Assignment →
Locate and copy each line in the data that contains the word "Solón".
*** Opening Stored data ***
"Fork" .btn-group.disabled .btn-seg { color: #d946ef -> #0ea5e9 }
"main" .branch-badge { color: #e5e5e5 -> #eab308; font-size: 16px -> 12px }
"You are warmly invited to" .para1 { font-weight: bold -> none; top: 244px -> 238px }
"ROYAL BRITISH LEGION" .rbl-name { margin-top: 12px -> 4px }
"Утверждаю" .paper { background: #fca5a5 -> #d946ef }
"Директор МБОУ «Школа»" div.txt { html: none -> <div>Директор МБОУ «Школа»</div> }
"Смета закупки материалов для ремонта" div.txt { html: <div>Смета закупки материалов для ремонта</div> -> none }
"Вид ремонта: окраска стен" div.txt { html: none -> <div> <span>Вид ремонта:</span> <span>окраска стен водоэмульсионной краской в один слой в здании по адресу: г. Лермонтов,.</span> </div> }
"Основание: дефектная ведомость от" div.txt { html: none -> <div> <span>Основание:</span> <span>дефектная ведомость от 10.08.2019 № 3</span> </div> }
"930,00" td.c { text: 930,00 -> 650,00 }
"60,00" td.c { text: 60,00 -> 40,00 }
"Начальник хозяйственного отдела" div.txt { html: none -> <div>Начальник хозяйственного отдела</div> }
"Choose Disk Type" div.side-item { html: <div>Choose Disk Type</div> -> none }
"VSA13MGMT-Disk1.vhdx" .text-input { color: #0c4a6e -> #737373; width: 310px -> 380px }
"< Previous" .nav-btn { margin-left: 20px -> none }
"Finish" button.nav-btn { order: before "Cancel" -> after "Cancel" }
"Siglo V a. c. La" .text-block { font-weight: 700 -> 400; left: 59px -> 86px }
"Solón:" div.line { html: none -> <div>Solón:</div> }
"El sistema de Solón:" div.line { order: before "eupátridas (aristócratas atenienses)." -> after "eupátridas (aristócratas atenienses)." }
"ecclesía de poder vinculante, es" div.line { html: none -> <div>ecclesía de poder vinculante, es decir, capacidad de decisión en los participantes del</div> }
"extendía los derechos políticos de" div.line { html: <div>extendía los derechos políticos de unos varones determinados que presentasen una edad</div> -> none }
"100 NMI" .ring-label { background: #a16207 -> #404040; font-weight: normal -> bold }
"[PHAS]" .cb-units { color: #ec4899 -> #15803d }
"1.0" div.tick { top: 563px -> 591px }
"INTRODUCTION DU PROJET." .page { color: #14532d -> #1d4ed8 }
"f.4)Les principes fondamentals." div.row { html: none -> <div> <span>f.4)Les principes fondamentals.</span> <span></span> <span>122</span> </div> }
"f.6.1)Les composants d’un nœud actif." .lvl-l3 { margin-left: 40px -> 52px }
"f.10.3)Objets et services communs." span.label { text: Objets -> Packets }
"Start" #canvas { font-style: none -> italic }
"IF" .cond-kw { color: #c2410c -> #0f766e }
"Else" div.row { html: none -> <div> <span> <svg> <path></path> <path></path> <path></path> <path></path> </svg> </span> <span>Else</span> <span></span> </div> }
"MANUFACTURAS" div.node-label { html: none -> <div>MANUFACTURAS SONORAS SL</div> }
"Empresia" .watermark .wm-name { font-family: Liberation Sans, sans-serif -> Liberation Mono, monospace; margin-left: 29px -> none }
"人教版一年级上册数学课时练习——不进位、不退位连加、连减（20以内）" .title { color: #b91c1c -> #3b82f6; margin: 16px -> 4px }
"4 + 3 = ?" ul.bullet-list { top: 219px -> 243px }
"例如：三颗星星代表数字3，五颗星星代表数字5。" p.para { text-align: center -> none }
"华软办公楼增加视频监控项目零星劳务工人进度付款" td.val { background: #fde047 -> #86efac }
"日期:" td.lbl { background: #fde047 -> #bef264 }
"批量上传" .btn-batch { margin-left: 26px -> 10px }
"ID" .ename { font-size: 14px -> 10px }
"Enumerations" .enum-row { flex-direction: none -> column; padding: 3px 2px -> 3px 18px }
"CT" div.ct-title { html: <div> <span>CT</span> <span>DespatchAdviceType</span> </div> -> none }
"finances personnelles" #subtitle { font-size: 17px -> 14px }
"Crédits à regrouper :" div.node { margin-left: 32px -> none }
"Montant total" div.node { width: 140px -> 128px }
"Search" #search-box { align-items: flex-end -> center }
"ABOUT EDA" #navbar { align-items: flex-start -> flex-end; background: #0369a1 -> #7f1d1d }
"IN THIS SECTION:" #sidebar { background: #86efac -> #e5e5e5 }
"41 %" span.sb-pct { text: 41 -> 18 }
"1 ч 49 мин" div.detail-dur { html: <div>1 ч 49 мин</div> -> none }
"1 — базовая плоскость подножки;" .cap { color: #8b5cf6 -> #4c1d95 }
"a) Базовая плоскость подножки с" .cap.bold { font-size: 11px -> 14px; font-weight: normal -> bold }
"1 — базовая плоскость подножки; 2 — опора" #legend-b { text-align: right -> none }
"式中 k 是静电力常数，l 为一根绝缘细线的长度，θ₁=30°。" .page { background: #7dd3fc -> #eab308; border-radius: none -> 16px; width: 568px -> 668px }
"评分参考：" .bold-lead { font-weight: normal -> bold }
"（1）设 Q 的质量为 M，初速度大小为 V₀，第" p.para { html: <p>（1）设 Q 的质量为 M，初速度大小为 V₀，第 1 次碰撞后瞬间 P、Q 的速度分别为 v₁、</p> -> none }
*** Closing Stored data ***
Written reply →
"Solón:" div.line { html: none -> <div>Solón:</div> }
"El sistema de Solón:" div.line { order: before "eupátridas (aristócratas atenienses)." -> after "eupátridas (aristócratas atenienses)." }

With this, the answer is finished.